1993 Jeep Cherokee, 4.0L I-6, 215K miles
This is my stepfather’s Jeep. It would read fully into the red when the A/C was engaged, and cool back down when A/C was turned off. He put a new temperature sensor and thermostat in, and noticed that the gauge now doesn’t read quite as high as it used to (looks like he replaced the sender and not the sensor, are they separate on this vehicle?).
However, it still reads very nearly into the red when the A/C is engaged. He tells me it loses some coolant, but there are no external leaks. The head gasket was changed sometime last year.

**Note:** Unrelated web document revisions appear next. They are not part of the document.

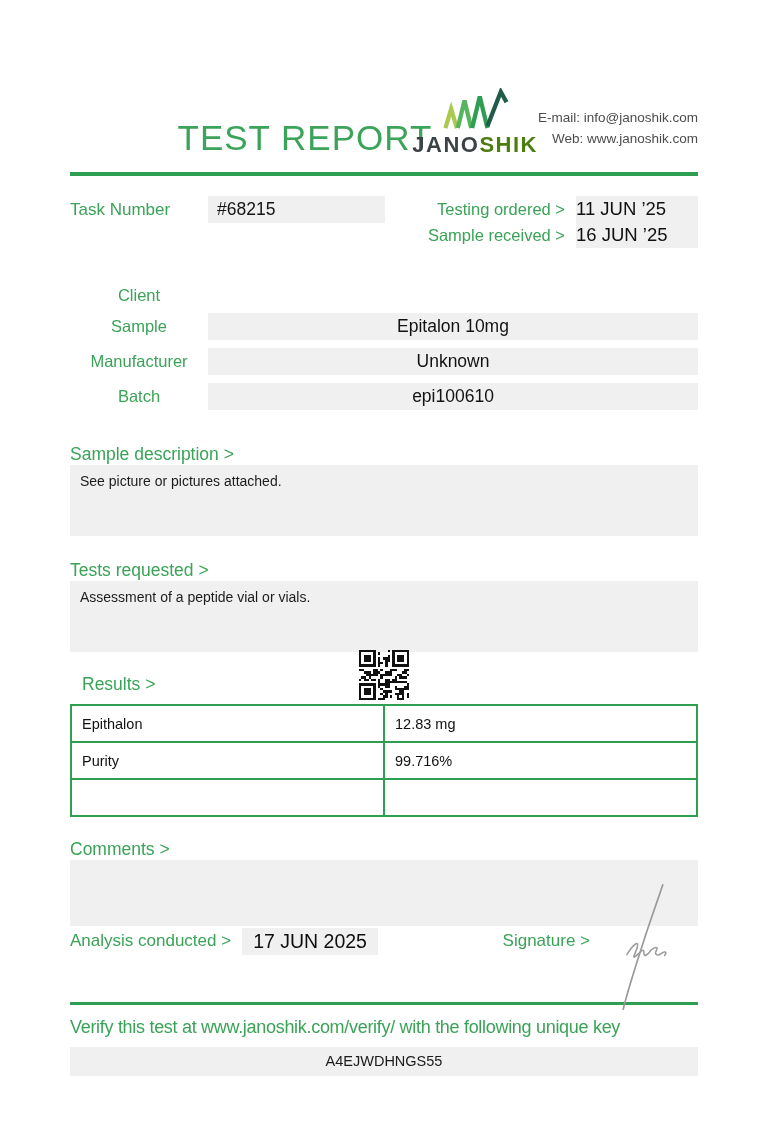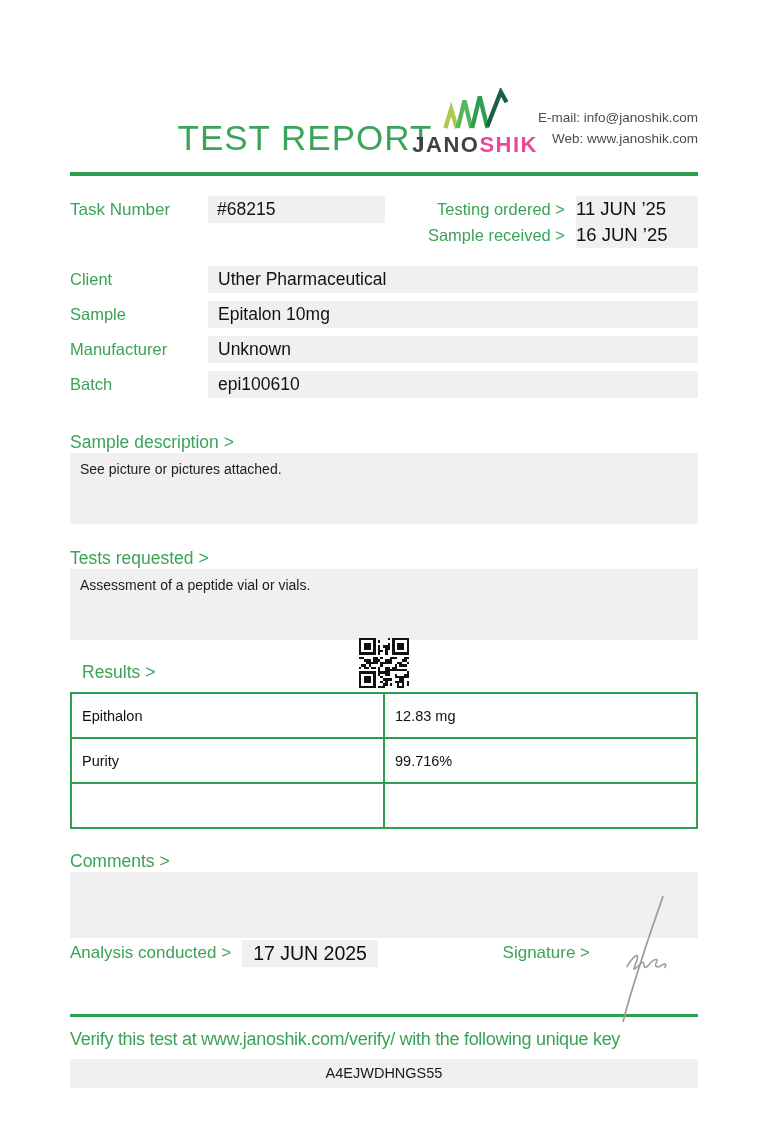--- a/index.html
+++ b/index.html
@@ -17,7 +17,7 @@
   .logo { text-align:center; margin-left:-20px; }
   .logo svg { display:block; margin:0 auto 2px; }
   .logo-text { font-size:22px; font-weight:bold; letter-spacing:1.5px; color:#3c4347; }
-  .logo-text .shik { color:#ec4899; }
+  .logo-text .shik { color:#4d7c0f; }
   .contact { text-align:right; font-size:13.5px; color:#4c4c4c; line-height:1.55; padding-bottom:8px; }
 
   .rule { height:4px; background:#2e9e51; border:none; margin-top:14px; }

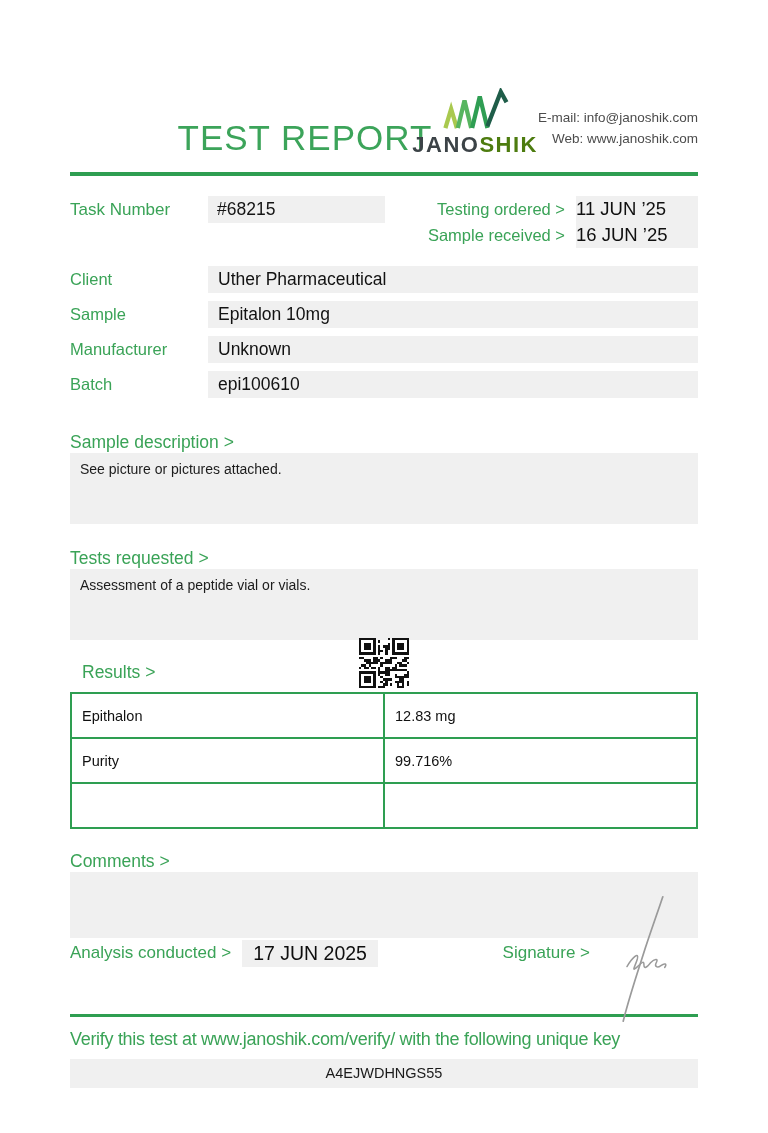--- a/index.html
+++ b/index.html
@@ -34,7 +34,7 @@
   .date-value { background:#f0f0f0; width:122px; padding:2px 0; font-size:18.5px; color:#101010; white-space:nowrap; }
 
   
-  .info-block { margin-top:18px; }
+  .info-block { margin-top:38px;text-align:center; }
   .info-row { display:flex; align-items:center; margin-bottom:8px; }
   .info-label { width:138px; color:#3aa357; font-size:16.5px; }
   .info-value { flex:1; background:#f0f0f0; padding:3px 10px; font-size:17.5px; color:#121212; min-height:25px; }

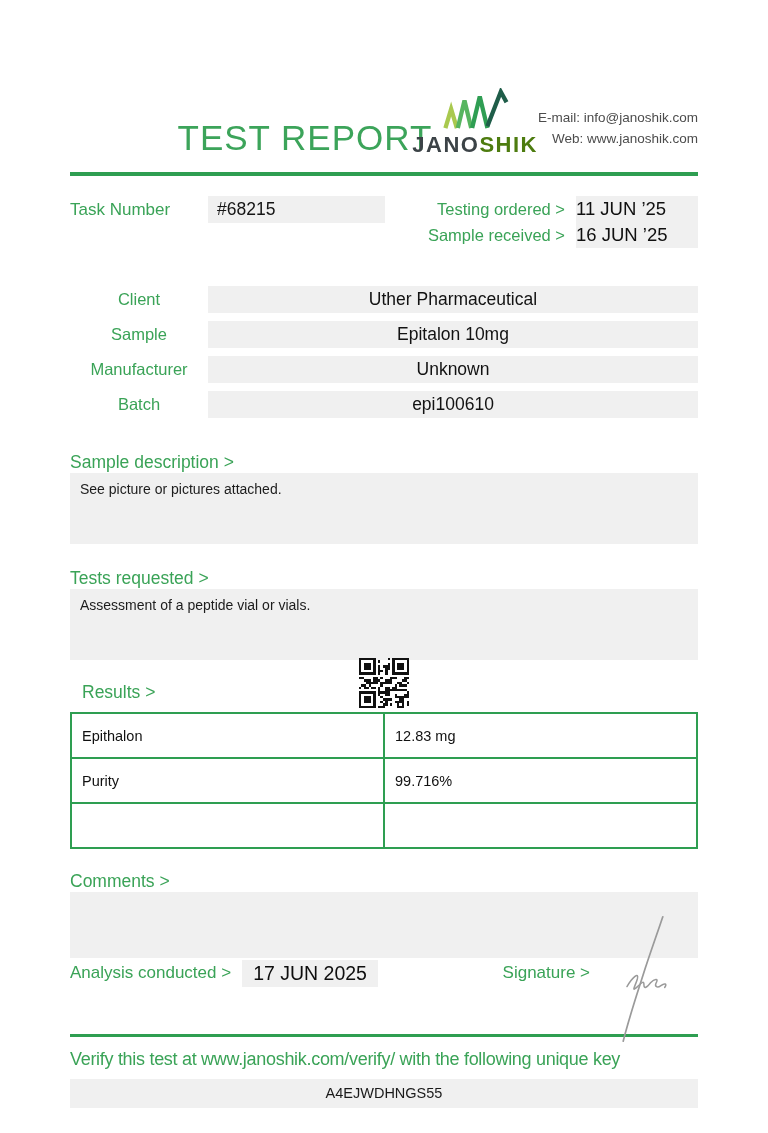--- a/index.html
+++ b/index.html
@@ -112,7 +112,6 @@
   <div class="info-block">
     <div class="info-row">
       <div class="info-label">Client</div>
-      <div class="info-value">Uther Pharmaceutical</div>
     </div>
     <div class="info-row">
       <div class="info-label">Sample</div>

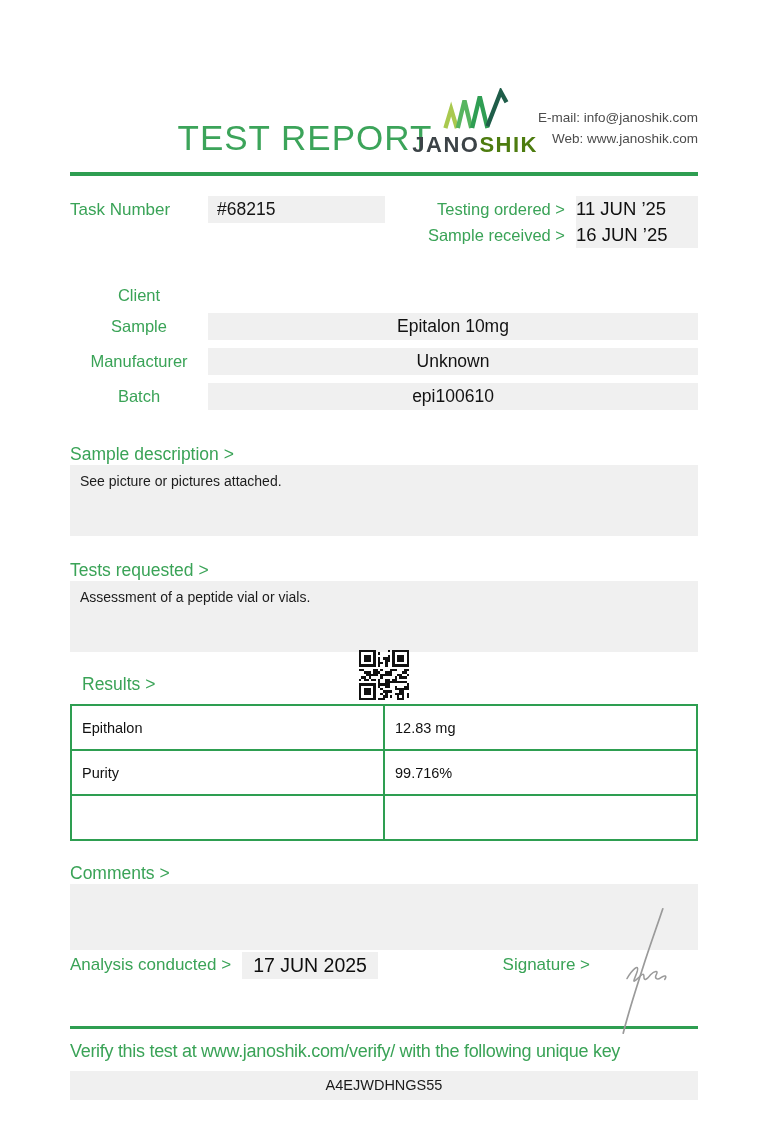--- a/index.html
+++ b/index.html
@@ -51,7 +51,7 @@
   .results-heading { position:absolute; left:12px; bottom:7px; }
   .qr-wrap { position:absolute; left:50%; transform:translateX(-50%); bottom:2px; width:50px; height:50px; }
   table.results { width:100%; border-collapse:collapse; margin-top:2px; }
-  table.results td { border:2px solid #2e9e51; padding:3px 10px; font-size:14.5px; height:45px; color:#111; }
+  table.results td { border:2px solid #2e9e51; padding:3px 10px; font-size:14.5px; height:37px; color:#111; }
   td.res-name { width:50%; }
 
   .comments-box { height:66px; }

My guess is that the radiator is plugged up and just can’t efficiently do the job anymore. What’s everyone else’s opinion?
Maybe cooling fan not up to par or poor head gasket job. I’ve seen the results of a head gasket replacement WITHOUT a torque wrench.

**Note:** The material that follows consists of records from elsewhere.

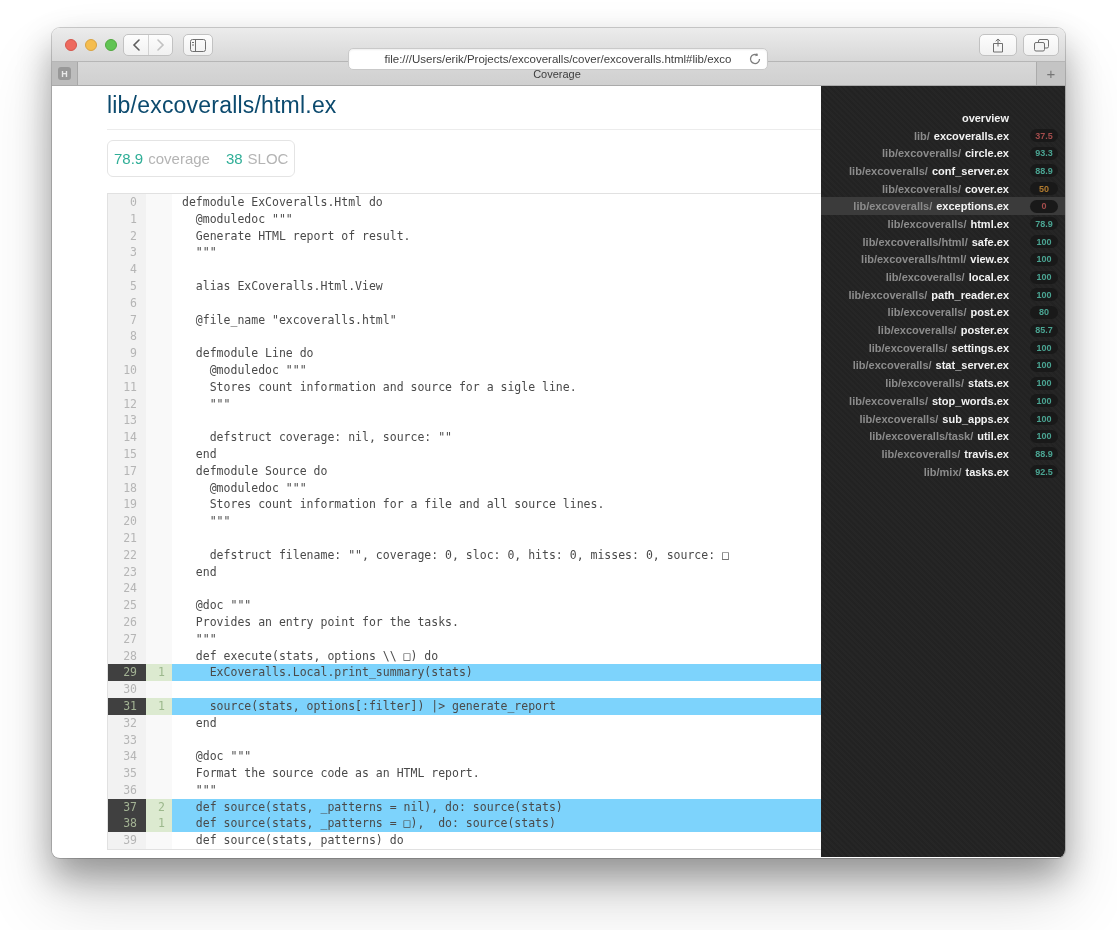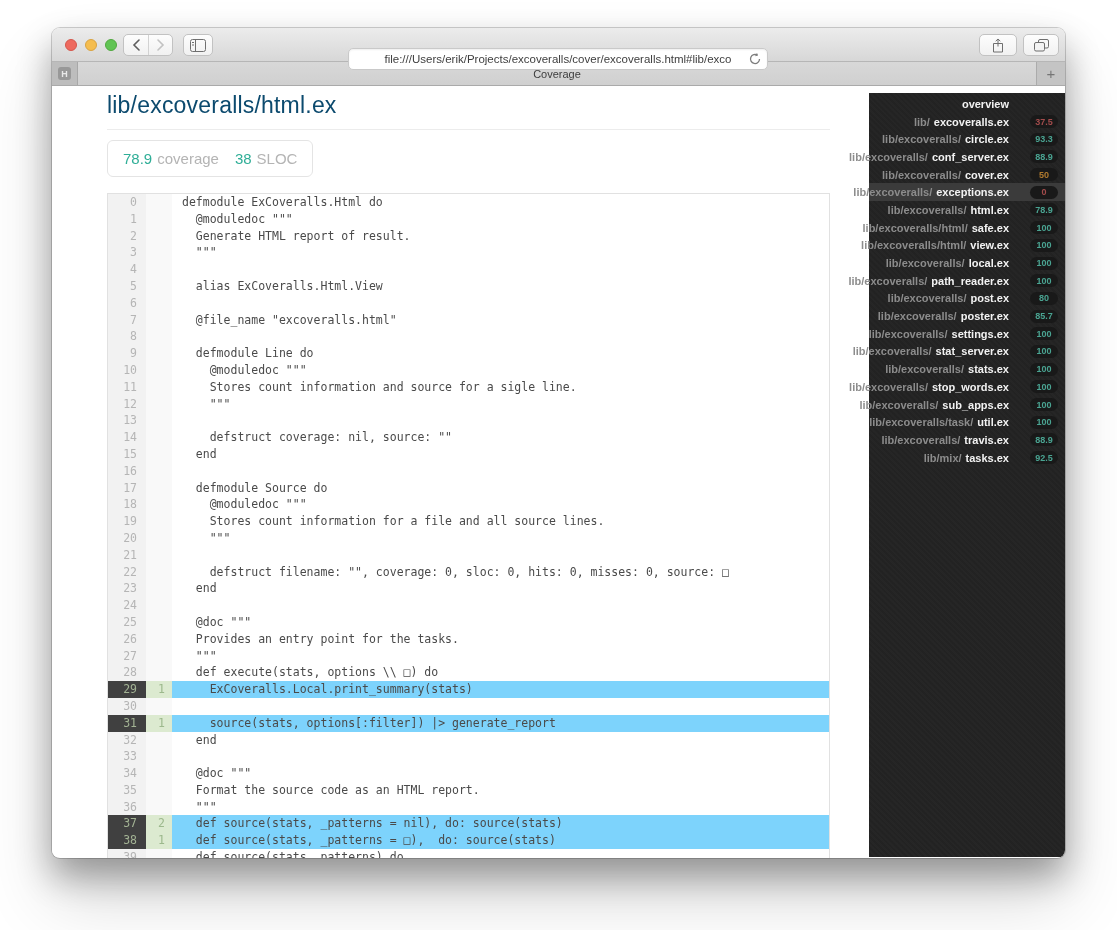--- a/index.html
+++ b/index.html
@@ -94,11 +94,11 @@
 
   
   .filebar {
-    position:absolute; right:0; top:7px; bottom:0; width:196px;
+    position:absolute; right:0; top:0; bottom:0; width:244px;
     background:
       repeating-linear-gradient(45deg, rgba(255,255,255,0.012) 0 2px, rgba(0,0,0,0.02) 2px 4px),
       #232323;
-    padding-top:2px; font-size:11px;
+    padding-top:23px; font-size:11px;
   }
   .frow { display:flex; align-items:center; justify-content:flex-end;
           height:17.7px; padding-right:7px; cursor:pointer; }

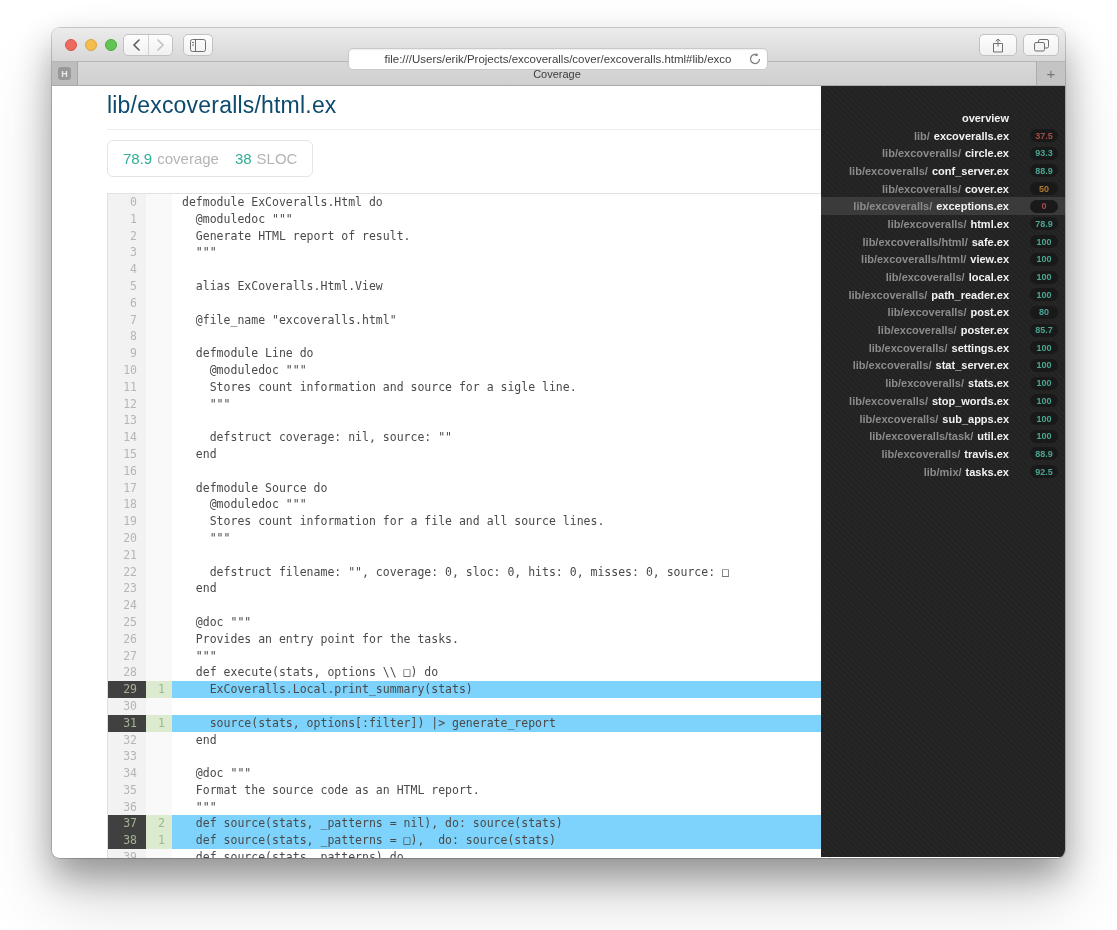--- a/index.html
+++ b/index.html
@@ -74,7 +74,7 @@
   .page-title { padding-top:6px; padding-bottom:10px; font-size:23px; font-weight:300;
                 color:#0c4a6e; border-bottom:1px solid #ececec; letter-spacing:0.2px; }
 
-  .statsbox { display:inline-flex; gap:16px; margin-top:10px; padding:9px 15px;
+  .statsbox { display:inline-flex; gap:16px; margin-top:10px; padding:9px 6px;
               border:1px solid #e4e4e4; border-radius:6px; font-size:15px; }
   .statsbox .num { color:#2fae97; }
   .statsbox .lbl { color:#b4b4b4; margin-left:5px; }

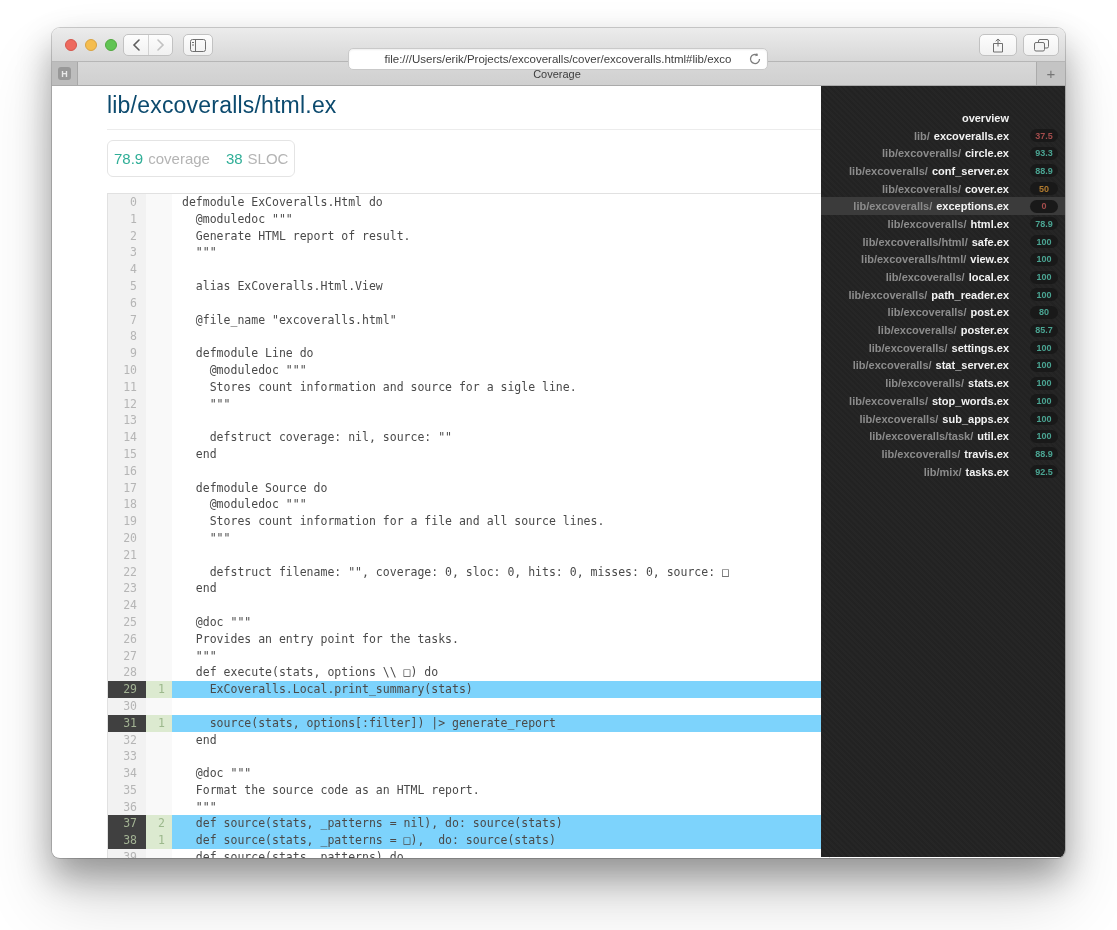--- a/index.html
+++ b/index.html
@@ -306,11 +306,6 @@
     <span class="codecell">  end</span>
   </div>
 
-  <div class="crow">
-    <span class="ln">16</span>
-    <span class="hits"></span>
-    <span class="codecell"></span>
-  </div>
 
   <div class="crow">
     <span class="ln">17</span>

You might check the cap on the tank. I had one that went bad and could not see the problem. replaced the cap and no problem.
IceMeister
The cap on the reservoir tank?? Never heard of that being able to cause an overheat condition, but we’ll look at it.
Anyone have any other thoughts?
I think he meant the pressure cap on the radiator. Can you see if any tubes are cogged? Is it a plastic/aluminum radiator? If so, and it’s clogged, you’d need a new one (check the internet and parts store, not the dealer).
I’m leaning towards a partially restricted radiator. Afterall it is fifteen years old.
When the A/C isn’t on, the radiator has sufficient cooling capacity to prevent the engine from overheating. But when the A/C is used, the extra heat from the condensor passing through the radiator diminishes the radiator’s ability to remove the heat from the engine coolant. So the engine begins to overheat.
One way to check for this is to point a thermal laser gun at the radiator as the engine is running and hot. As the gun is moved across the radiator cores, the restricted cores will have much lower temperature readings than the cores that have hot coolant passing through them.